What is needed: Return the lines below in which the string "none" occurs.
[Task input — start]
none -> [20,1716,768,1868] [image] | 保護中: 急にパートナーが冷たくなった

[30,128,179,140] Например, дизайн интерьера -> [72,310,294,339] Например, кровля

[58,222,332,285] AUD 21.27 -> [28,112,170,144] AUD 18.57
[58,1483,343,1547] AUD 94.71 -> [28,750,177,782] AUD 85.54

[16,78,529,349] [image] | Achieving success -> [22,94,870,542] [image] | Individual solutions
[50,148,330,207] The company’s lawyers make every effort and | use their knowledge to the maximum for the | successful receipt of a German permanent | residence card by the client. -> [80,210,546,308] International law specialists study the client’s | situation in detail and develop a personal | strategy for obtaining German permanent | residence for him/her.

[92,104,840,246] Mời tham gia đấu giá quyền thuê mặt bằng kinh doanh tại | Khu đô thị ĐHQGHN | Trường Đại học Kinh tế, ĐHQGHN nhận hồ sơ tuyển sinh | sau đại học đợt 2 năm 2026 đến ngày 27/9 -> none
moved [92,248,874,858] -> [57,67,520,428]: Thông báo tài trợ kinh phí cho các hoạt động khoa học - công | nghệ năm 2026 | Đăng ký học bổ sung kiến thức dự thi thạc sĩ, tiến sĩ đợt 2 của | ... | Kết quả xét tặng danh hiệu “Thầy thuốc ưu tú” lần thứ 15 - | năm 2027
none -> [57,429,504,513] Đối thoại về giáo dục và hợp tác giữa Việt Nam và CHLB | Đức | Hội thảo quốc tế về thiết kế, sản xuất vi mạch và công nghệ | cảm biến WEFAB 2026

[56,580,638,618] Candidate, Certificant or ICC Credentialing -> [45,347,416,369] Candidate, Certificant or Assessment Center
[Task input — finish]
Your solution:
none -> [20,1716,768,1868] [image] | 保護中: 急にパートナーが冷たくなった
[92,104,840,246] Mời tham gia đấu giá quyền thuê mặt bằng kinh doanh tại | Khu đô thị ĐHQGHN | Trường Đại học Kinh tế, ĐHQGHN nhận hồ sơ tuyển sinh | sau đại học đợt 2 năm 2026 đến ngày 27/9 -> none
none -> [57,429,504,513] Đối thoại về giáo dục và hợp tác giữa Việt Nam và CHLB | Đức | Hội thảo quốc tế về thiết kế, sản xuất vi mạch và công nghệ | cảm biến WEFAB 2026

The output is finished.